On September 13, 2022, Digital Minister Taro Kono said that COCOA will be discontinued as Tokyo continues to simply details on COVID-19 patients' names and other details.

=== COVID-19 Radar Japan ===
The initiator Hirose told Diamond Online that the plan was promoted by himself and 5 other core members, including Hirose, 4 core members agreed to open the name for an interview.
- Hirose Kazukai (the initiator of COVID-19 Radar Japan)
- Yasuda Kristina (External External person in charge)
- Noriko Matsumoto (designer in charge)
- Tetsuhiko Kodama (designer in charge)

== Function ==

=== Record contact information ===
As long as the smart phones of both parties are installed with COCOA and Bluetooths are turned on, the devices will record each other's data (identification code) and store it as "contact information". The contact information is an encrypted record, and personal identity cannot be identified. After 14 days of storage, the recorded information will be automatically delete. For privacy reasons, the application does not use personally identifiable information such as phone numbers and location information (GPS).

=== Notify when contact with confirmed cases ===
A confirmed case of COVID-19 confirmed by PCR testing will receive a "processing number" issued by the health center after the diagnosis is confirmed. After entering COCOA, people who have been in contact with the confirmed case will be notified. The Japanese government stated that the processing number of a confirmed case will only be sent to the confirmed case itself by mail, etc., to prevent abusers from falsely reporting the diagnosis.

== Issues ==

=== Can't find application issue ===
When it was released on June 19, 2020, the Ministry of Health, Labour and Welfare urged users to search for "contact confirmation app" (contact confirmation app) in the App Store and other places, and install it (download) for free. After the release, many people reported that they "cannot download" or "cannot search". The Ministry of Health, Labour and Welfare finally published the application link on its official website, and clicked it to go directly to the installation interface.

=== Confirmed information registration problem ===
In version 1.0.0 of the app, when registering confirmed information, even if the input processing number is not issued by the "New Coronavirus Infected Persons and Other Information Grasp and Management Support System", it will display "completed". After receiving the report, the Ministry of Health, Labour and Welfare stated that it is temporarily suspending the issuance of the processing number. Since the system will check the processing number, if the entered processing number has not been issued, it will not be registered as a confirmed case, and other users will not receive contact notifications. This problem has been fixed in version 1.1.1 of the application.

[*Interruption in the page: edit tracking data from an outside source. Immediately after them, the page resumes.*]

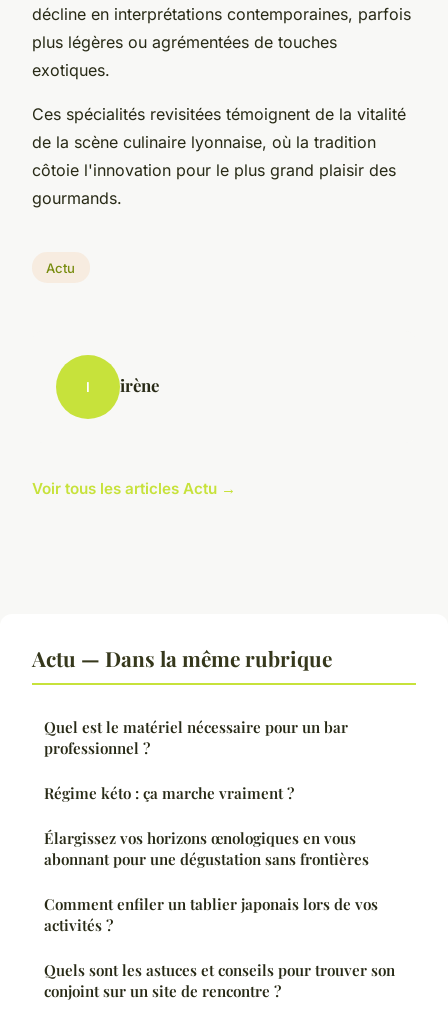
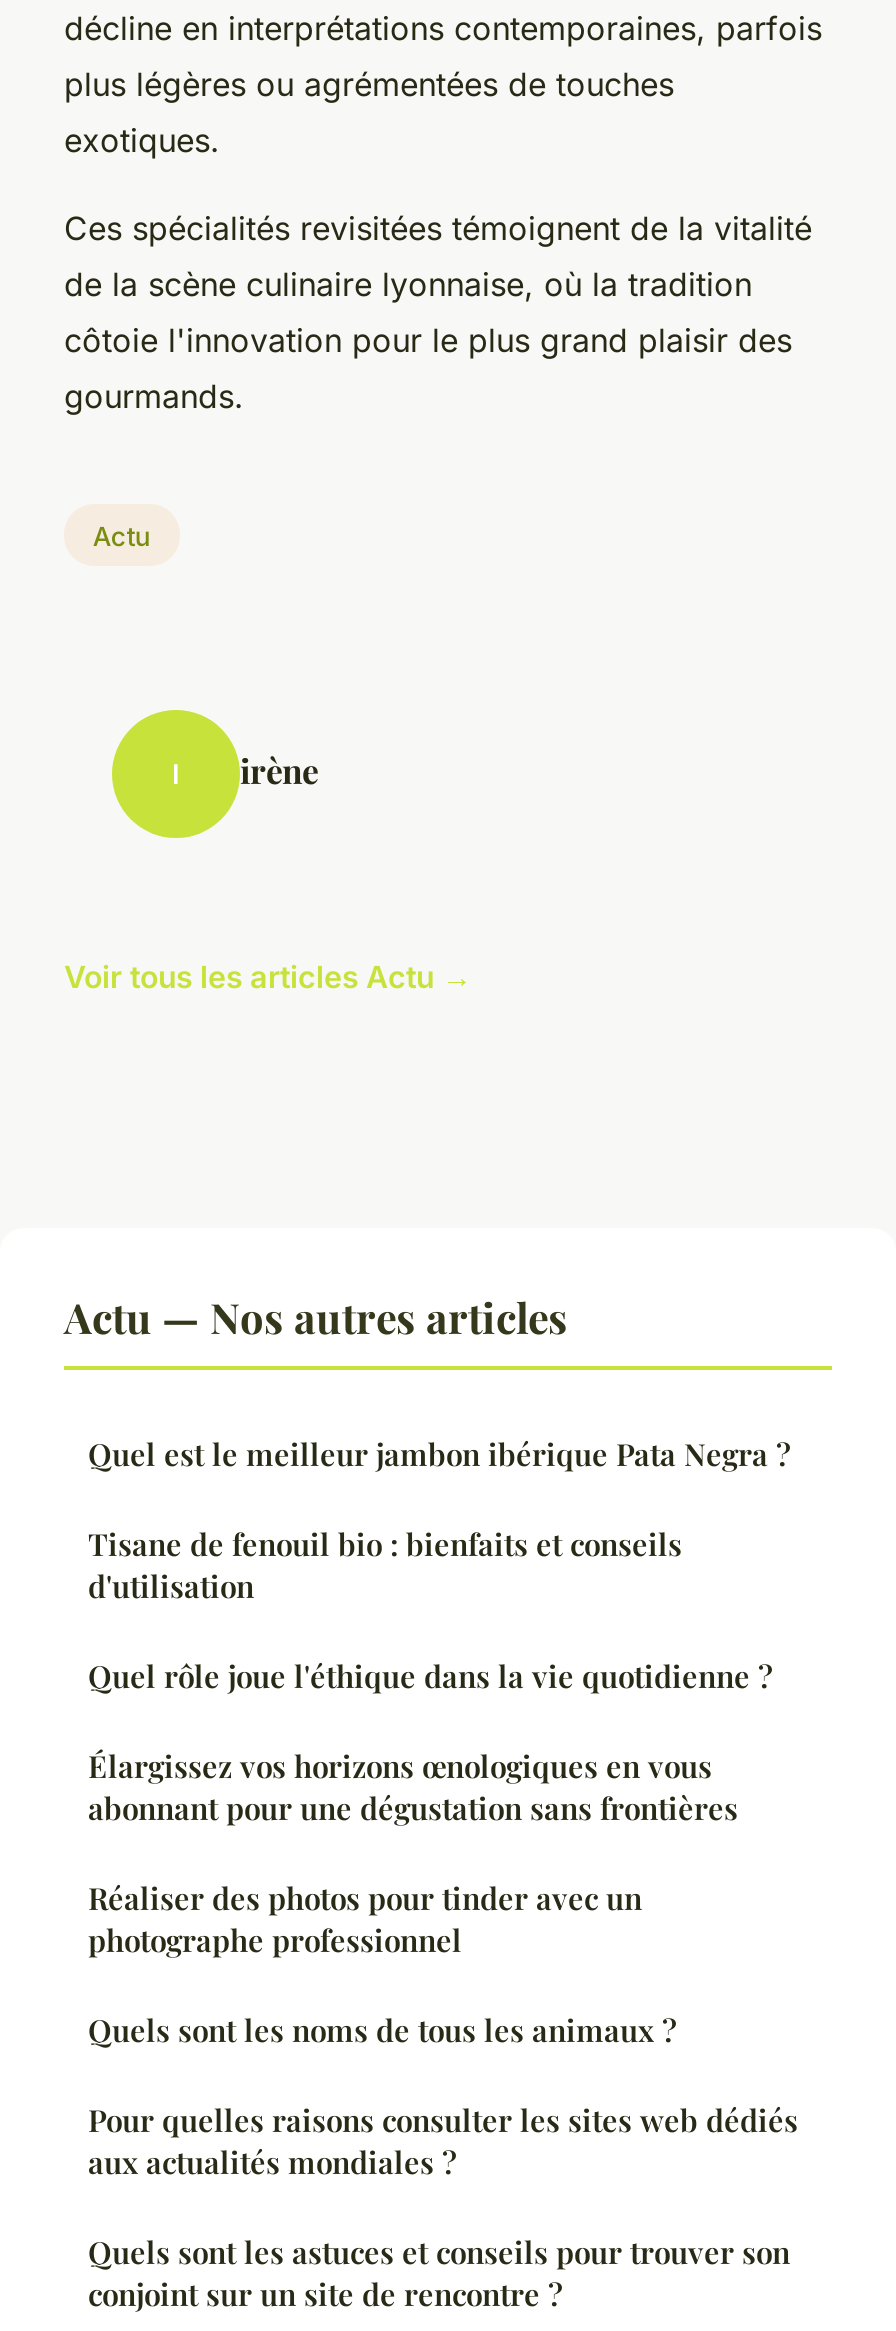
- Actu — Dans la même rubrique
- Quel est le matériel nécessaire pour un bar
- professionnel ?
- Régime kéto : ça marche vraiment ?
+ Actu — Nos autres articles
+ Quel est le meilleur jambon ibérique Pata Negra ?
+ Tisane de fenouil bio : bienfaits et conseils
+ d'utilisation
+ Quel rôle joue l'éthique dans la vie quotidienne ?

- Comment enfiler un tablier japonais lors de vos
- activités ?
+ Réaliser des photos pour tinder avec un
+ photographe professionnel
+ Quels sont les noms de tous les animaux ?
+ Pour quelles raisons consulter les sites web dédiés
+ aux actualités mondiales ?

=== Starting day display problem ===
In version 1.0.0 of the application, the start date will be displayed as today's date. The 1.1.1 version of the application has fixed this problem.

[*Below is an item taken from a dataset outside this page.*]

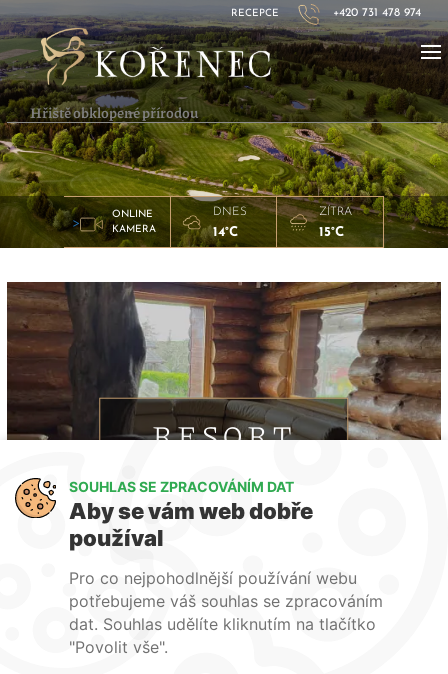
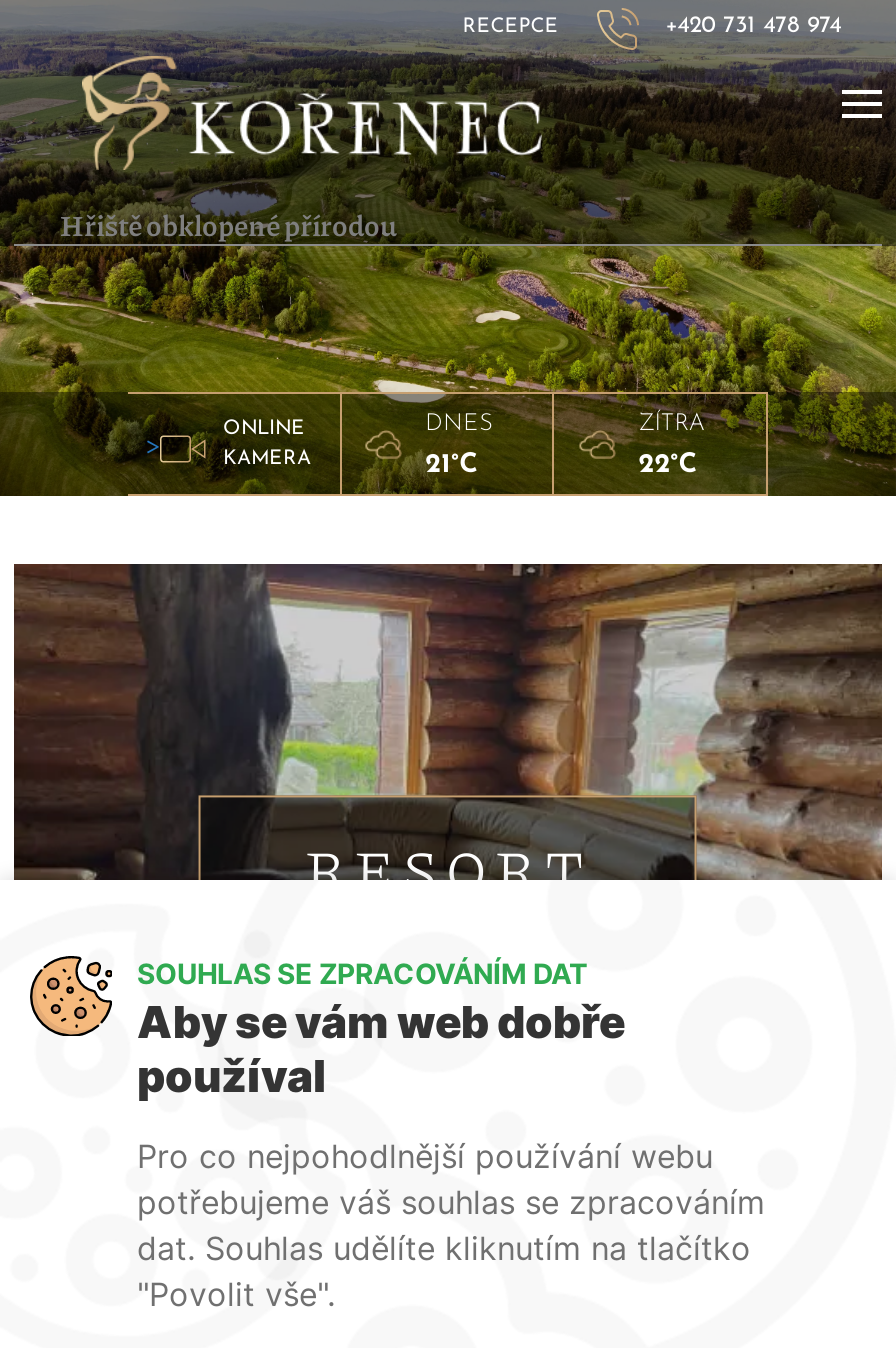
- 14°C
+ 21°C

- 15°C
+ 22°C
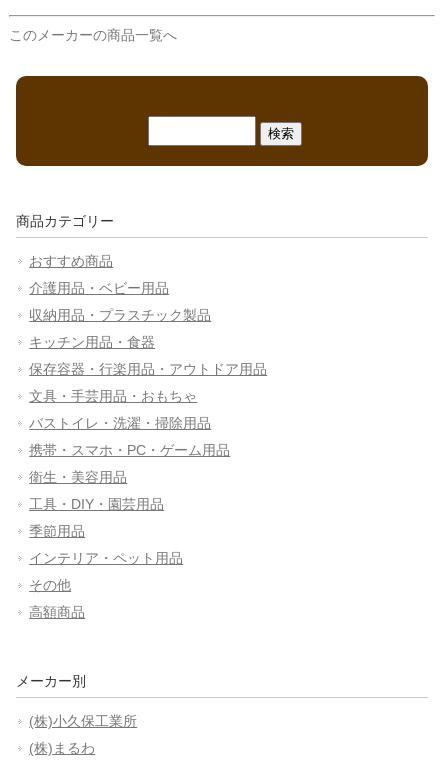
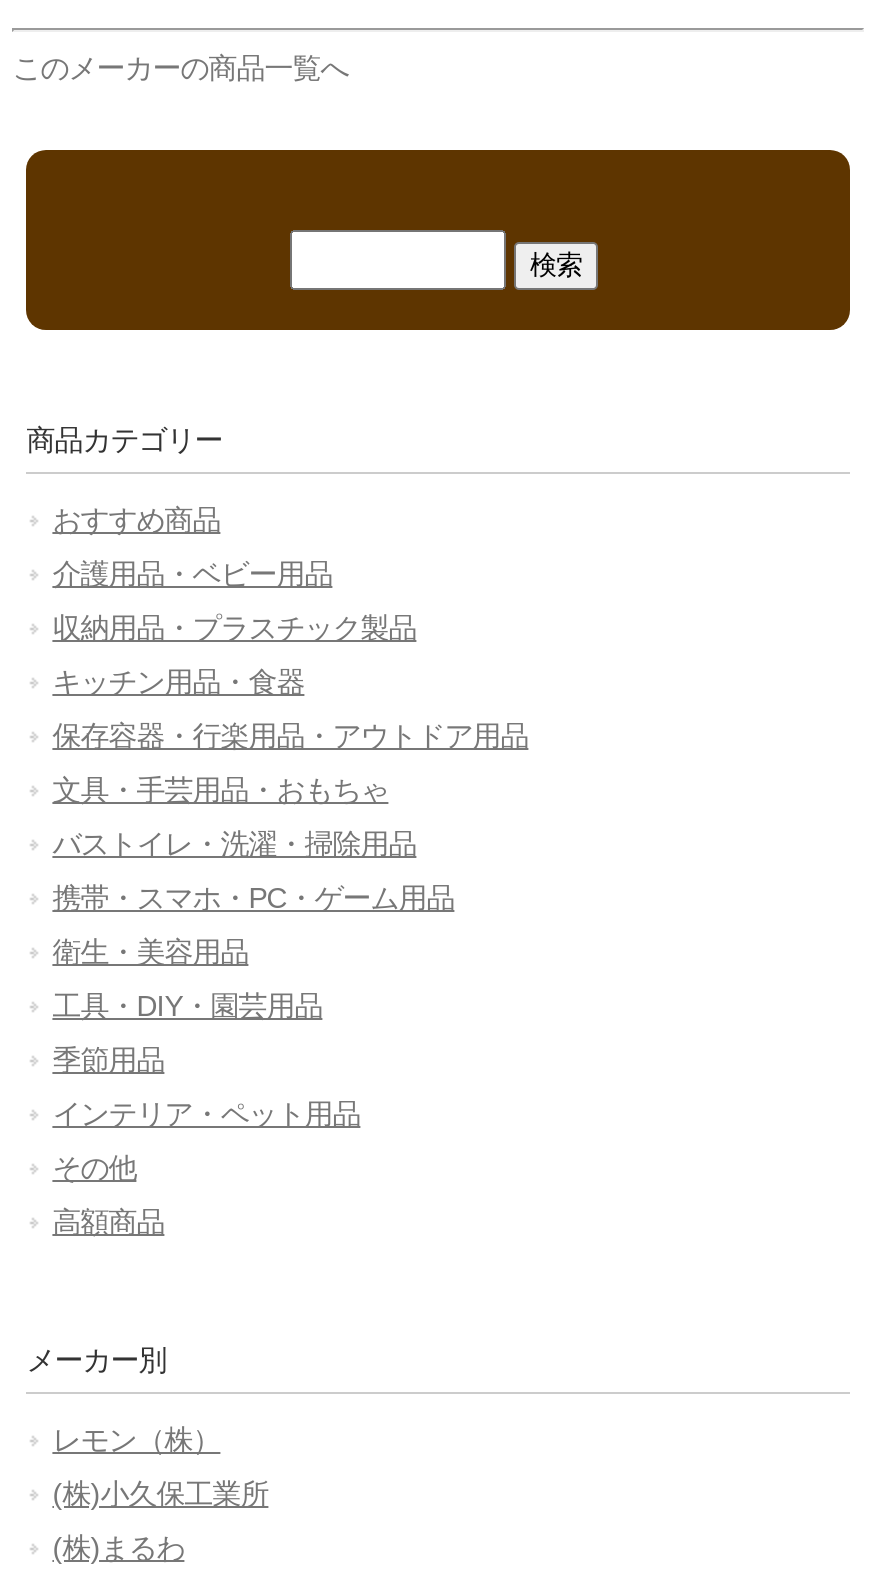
+ レモン（株）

=== Confirmed cases cannot be registered in the app issue ===
The Ministry of Health, Labour and Welfare stated that it will stop issuing the processing number required for registration information since July 11 due to "the discovery of a confirmed case of new coronavirus infection that could not be registered in the app". The revised version (1.1.2) will be released on iOS on July 13 and Android on July 14 to fix this problem.

=== Problem reporting method ===
The Tuberculosis and Infectious Diseases Division of the Ministry of Health, Labour and Welfare stated that if problems are found, they can report through the consultation email address listed in the app and Q&A, or go to the issue report discussion area (Issues) in the GitHub project.